How Should Instaclustr Customers Use the Node Benchmark Data? 

Instaclustr node benchmarks provide throughput for each node performed under the same test conditions, serving as valuable performance metrics for comparison. 

As with any generic benchmarking results, for different data models or application workload, the performance may vary from the benchmark. Instaclustr node benchmarks do not account for specific configurations of the customer environment and should only be used to compare the relative performance of node sizes.  

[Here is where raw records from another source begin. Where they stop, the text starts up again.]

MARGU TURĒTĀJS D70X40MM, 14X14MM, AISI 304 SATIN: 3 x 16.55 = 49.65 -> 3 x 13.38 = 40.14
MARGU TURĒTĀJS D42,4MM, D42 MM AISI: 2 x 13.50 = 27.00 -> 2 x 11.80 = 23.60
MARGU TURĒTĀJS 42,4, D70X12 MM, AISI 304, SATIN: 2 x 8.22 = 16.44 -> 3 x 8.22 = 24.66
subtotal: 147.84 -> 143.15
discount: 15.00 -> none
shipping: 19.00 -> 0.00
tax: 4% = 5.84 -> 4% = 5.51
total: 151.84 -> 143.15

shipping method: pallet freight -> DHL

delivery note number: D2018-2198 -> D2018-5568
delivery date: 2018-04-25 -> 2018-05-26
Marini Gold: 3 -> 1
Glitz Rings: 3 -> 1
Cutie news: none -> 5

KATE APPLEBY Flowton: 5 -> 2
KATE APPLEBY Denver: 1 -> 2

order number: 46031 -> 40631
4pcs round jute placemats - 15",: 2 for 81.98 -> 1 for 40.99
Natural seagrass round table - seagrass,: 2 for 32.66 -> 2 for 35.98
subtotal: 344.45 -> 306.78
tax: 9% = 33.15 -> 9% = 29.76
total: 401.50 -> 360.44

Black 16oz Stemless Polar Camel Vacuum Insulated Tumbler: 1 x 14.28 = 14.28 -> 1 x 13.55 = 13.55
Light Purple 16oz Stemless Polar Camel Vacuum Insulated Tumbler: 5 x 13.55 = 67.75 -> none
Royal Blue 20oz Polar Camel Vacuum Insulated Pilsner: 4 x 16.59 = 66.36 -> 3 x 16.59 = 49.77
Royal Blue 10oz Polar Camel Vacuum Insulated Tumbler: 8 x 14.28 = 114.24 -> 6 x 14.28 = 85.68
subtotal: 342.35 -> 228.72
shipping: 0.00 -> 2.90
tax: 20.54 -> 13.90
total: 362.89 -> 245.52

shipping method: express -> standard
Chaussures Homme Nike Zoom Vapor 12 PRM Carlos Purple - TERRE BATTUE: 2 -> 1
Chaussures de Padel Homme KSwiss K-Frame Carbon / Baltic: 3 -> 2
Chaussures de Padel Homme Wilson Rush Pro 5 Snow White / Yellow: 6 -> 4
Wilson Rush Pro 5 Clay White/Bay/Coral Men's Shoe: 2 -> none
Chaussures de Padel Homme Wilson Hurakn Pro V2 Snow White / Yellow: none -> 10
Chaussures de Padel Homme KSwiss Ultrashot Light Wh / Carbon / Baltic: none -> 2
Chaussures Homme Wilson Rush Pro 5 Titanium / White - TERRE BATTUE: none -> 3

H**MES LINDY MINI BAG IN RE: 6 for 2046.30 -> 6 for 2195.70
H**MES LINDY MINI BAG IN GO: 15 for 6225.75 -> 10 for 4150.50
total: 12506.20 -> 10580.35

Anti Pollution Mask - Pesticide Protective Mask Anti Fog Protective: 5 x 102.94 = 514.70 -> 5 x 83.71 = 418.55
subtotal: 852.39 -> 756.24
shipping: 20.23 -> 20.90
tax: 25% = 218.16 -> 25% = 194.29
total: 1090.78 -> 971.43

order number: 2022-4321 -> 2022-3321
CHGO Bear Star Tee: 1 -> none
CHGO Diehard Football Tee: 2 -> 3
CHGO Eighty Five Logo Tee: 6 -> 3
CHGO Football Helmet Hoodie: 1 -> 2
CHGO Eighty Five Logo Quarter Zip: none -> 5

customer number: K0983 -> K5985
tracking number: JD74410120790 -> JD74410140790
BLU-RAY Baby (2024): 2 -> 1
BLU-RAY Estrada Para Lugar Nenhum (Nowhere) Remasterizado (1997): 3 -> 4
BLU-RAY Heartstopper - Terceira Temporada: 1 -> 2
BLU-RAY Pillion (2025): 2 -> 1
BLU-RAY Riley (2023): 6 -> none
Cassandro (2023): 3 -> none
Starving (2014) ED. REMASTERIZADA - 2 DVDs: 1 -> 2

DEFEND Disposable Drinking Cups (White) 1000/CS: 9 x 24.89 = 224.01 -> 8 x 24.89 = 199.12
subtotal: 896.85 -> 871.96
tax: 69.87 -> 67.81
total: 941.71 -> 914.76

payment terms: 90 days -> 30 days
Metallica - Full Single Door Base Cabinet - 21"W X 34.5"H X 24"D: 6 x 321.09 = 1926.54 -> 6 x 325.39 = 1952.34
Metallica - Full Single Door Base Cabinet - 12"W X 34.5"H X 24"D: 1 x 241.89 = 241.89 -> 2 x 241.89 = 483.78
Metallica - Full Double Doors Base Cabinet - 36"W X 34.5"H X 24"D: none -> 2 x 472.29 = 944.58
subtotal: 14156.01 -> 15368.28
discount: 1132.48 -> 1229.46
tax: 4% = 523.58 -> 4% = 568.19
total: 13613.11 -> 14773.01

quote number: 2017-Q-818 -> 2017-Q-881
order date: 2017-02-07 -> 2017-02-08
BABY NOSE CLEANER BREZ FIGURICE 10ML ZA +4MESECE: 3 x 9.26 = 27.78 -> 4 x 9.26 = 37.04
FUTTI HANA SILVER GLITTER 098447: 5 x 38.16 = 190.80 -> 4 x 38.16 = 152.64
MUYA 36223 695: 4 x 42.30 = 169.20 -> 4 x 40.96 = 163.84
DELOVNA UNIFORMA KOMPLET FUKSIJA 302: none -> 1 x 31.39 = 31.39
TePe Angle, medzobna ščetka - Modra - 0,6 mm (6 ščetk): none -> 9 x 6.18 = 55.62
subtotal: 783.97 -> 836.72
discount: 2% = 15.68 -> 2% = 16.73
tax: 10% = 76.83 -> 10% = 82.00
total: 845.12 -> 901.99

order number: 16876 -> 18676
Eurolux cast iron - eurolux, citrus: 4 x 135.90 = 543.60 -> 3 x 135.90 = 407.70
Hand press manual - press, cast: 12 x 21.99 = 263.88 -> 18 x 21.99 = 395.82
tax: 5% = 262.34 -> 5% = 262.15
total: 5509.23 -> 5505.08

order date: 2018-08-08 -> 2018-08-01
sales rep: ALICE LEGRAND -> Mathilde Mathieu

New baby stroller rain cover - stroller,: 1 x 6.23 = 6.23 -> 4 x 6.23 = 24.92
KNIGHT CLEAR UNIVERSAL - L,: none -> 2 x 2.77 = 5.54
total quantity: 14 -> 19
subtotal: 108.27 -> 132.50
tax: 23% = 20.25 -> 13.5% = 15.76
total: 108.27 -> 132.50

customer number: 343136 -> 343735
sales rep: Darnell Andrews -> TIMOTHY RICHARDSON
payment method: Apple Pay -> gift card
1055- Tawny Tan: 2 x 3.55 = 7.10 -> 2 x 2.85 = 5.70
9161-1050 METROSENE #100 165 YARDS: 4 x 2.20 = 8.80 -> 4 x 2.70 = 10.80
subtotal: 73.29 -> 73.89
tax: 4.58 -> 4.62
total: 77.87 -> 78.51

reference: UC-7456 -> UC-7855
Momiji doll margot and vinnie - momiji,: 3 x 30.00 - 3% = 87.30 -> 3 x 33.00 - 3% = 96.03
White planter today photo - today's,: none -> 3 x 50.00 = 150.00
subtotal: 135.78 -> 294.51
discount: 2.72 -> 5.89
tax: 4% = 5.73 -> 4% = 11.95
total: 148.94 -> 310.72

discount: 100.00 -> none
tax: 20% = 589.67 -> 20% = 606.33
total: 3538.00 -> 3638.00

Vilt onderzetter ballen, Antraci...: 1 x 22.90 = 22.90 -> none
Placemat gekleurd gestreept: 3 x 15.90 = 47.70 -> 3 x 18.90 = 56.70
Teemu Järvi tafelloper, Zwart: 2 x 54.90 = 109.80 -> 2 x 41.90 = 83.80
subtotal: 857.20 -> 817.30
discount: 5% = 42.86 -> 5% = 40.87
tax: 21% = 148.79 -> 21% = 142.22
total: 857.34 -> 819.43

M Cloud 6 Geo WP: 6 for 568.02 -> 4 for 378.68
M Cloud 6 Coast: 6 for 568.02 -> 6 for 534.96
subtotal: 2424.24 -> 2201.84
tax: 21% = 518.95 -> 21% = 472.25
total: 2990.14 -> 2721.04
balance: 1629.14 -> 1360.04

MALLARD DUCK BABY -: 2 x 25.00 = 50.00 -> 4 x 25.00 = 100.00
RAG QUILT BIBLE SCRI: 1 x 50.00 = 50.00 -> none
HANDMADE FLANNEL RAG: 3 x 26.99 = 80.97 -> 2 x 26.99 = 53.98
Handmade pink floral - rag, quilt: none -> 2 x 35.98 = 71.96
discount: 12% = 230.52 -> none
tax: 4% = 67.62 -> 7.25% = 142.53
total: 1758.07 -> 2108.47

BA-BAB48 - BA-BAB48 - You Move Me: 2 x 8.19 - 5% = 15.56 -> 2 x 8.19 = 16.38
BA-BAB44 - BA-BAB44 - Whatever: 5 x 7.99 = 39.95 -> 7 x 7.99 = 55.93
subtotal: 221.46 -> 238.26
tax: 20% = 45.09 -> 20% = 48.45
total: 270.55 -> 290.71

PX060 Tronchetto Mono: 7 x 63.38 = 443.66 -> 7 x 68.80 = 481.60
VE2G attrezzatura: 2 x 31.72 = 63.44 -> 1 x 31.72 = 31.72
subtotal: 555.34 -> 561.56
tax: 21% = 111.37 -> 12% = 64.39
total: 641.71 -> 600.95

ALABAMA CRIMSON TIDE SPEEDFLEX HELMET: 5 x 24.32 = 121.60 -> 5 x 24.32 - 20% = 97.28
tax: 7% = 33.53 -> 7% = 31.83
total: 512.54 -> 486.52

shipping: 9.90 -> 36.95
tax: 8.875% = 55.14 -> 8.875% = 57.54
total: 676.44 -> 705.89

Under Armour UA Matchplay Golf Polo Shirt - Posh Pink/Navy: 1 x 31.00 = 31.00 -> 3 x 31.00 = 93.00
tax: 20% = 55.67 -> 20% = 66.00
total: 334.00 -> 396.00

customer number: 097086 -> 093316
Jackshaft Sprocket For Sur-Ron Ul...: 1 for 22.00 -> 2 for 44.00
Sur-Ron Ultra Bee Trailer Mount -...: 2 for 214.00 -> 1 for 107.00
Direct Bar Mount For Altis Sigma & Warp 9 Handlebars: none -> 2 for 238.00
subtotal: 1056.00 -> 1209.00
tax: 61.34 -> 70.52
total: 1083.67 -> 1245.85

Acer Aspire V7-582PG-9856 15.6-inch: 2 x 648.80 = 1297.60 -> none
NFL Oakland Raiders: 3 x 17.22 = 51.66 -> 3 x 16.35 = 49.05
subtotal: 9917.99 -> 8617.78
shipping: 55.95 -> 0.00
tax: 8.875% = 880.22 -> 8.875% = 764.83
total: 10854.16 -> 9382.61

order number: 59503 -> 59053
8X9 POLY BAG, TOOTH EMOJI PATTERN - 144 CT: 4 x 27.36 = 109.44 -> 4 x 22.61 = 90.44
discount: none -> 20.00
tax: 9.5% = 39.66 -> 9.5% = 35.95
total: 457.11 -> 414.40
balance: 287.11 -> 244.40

Instaclustr recommends customers complete testing and data modelling in their own environment across a selection of potential nodes.

Test Objective

Cassandra Node Benchmarking creates a Performance Metric value for each General Availability (GA) node type that is available for Apache Cassandra across AWS, GCP, and Azure AZ. Each node is benchmarked before being released to General Availability. The tests ensure that all nodes will deliver sufficient performance based on their configuration.  

All Cassandra production nodes Generally Available on the Instaclustr platform are stress-tested to find the operational capacity of the nodes. This is accomplished by measuring throughput to find the highest ops rate the test cluster can achieve without performance degradation.

Methodology

We used the following configuration to conduct this benchmarking: 

  • Cassandra-stress tool
  • QUORUM consistency level for data operations
  • 3-node cluster using Cassandra 4.0.10 with each node in a separate rack within a single datacenter

On each node size, we run the following testing procedure: 

  1. Fill Cassandra with enough records to approximate 5x the system memory of the node using the “small” size writes. This is done to ensure that the entire data model is not sitting in memory, and to give a better representation of a production cluster. 
  2. Allow the cluster to finish all compactions. This is done to ensure that all clusters are given the same starting point for each test run and to make test runs comparable and verifiable. 
  3. Allow compactions to finish between each step. 
  4. Perform multiple stress tests on the cluster, increasing the number of operations per second for each test, until we overload it. The cluster will be considered overloaded if one of three conditions is met: 
    1. The latency of the operation is above the provided threshold. This tells us that the cluster cannot keep up with the current load and is unable to respond quickly. 
    2. If a node has more than 20 pending compactions a minute after the test completes. This tells us that the cluster is not keeping up with compactions, and this load is not sustainable in the long term.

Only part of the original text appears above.